Patras, Paul (Auguste Mathieu)
Article mis en ligne le 22 mars 2020

par Desmars, Bernard

Né le 4 mai 1835 au Havre (Seine-Inférieure, auj. Seine-Maritime), décédé le 8 avril 1901 à Paris, 11e arrondissement (Seine). Commis ou employé comptable, puis rentier. Membre de l’École sociétaire expérimentale, puis collaborateur de La Rénovation.

Paul Patras est le fils d’un marchand miroitier. En 1867, il est « commis » ou employé quand il se marie avec Émilie Manière, fille d’un rentier parisien. D’après la nécrologie publiée dans La Rénovation, il a travaillé au Havre comme « chef de comptabilité de la Compagnie transatlantique ». Vers 1890, il quitte sa ville natale, où il est « propriétaire de terrains et d’immeubles », et s’installe à Paris où il vit de ses rentes. D’après Adolphe Alhaiza, l’un des dirigeants du mouvement phalanstérien,

un livre de Fourier rencontré par hasard l’avait fait des nôtres, et c’est ainsi qu’il était venu de son propre mouvement s’adjoindre à nous à son arrivée à Paris [1].

Pour l’unité des fouriéristes

En réalité, il semble d’abord hésiter entre les deux courants fouriéristes : d’une part, l’Union phalanstérienne – École Sociétaire Expérimentale (ÉSE), favorable à la préparation d’un essai phalanstérien ; d’autre part, le groupe de La Rénovation, dirigé par Alhaiza, qui limite son action à la propagande et évolue vers des positions antidreyfusardes, antisémites et xénophobes. En novembre 1896, Patras adresse 2,50 francs à La Rénovation [2] ; mais l’année suivante, il participe aux travaux de l’ÉSE dont il est l’« archiviste bibliothécaire » ; il est l’administrateur d’un éphémère organe, Le Sociétaire, dont seuls deux numéros paraissent [3]. Il est également responsable de la neuvième série de l’ÉSE, « la série de la Science sociétaire [qui] a pour objet les recherches, commentaires et exposés relatifs à la science sociale » [4].

Il milite cependant en faveur de la réunion des différentes tendances fouriéristes ; en 1897, il propose au groupe de La Rénovation, d’organiser une manifestation commune pour l’anniversaire de la naissance de Fourier. Alhaiza refuse en invoquant des obstacles pratiques [5]. Paul Patras est le « commissaire général » du banquet de l’ÉSE, auquel participe aussi son épouse Émilie Manière. À la fin du repas, il déclame un « amusant monologue » [6].

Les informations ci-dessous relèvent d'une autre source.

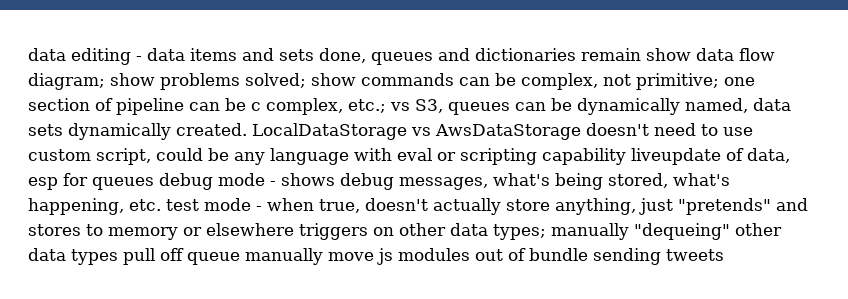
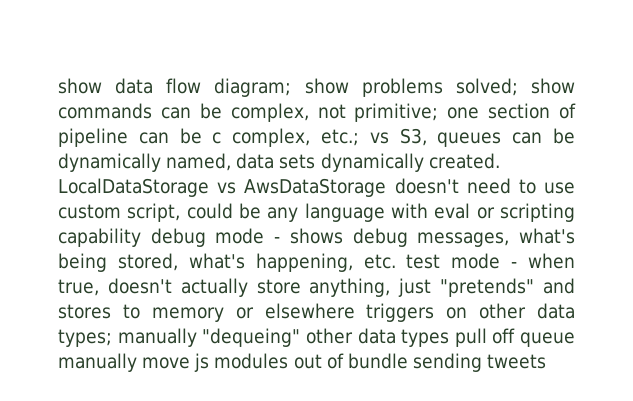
[28,48,641,65] data editing - data items and sets done, queues and dictionaries remain -> (58, 86) none
[631,148,790,165] [28,173,154,190] liveupdate of data, esp for queues -> (141, 237) none

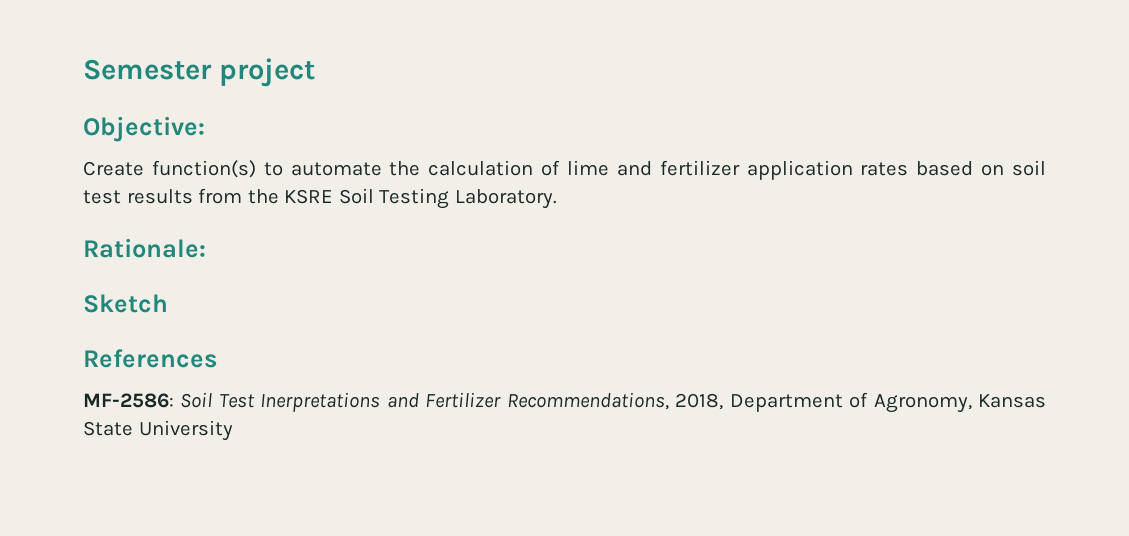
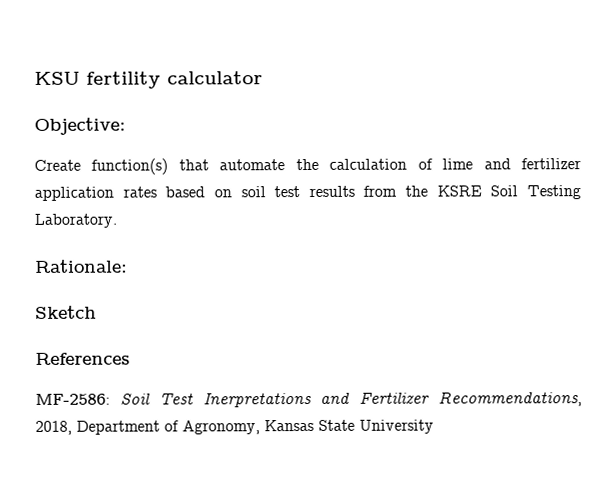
[83,58,315,87] Semester project -> [34,71,263,89] KSU fertility calculator
[263,162,283,176] to -> [178,159,209,171] that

Puis, il s’éloigne de l’ÉSE et rejoint Alhaiza ; il assiste en avril 1899 avec son épouse à l’anniversaire de la naissance de Fourier organisé par le groupe de La Rénovation. Il y rend hommage à « l’homme de génie » et porte un toast « au succès de sa doctrine »,

à son triomphe final qui doit assurer le bonheur de l’humanité et que nous appelons de tous nos vœux en souhaitant sa réalisation aussi prochaine et aussi complète que possible » [7].

Le 4 juin 1899, il participe à l’inauguration de la statue de Fourier ; il est alors une personnalité suffisamment importante du mouvement fouriériste pour qu’il soit annoncé comme l’un des orateurs de la manifestation ; il doit cependant renoncer à son discours en raison de l’heure tardive [8].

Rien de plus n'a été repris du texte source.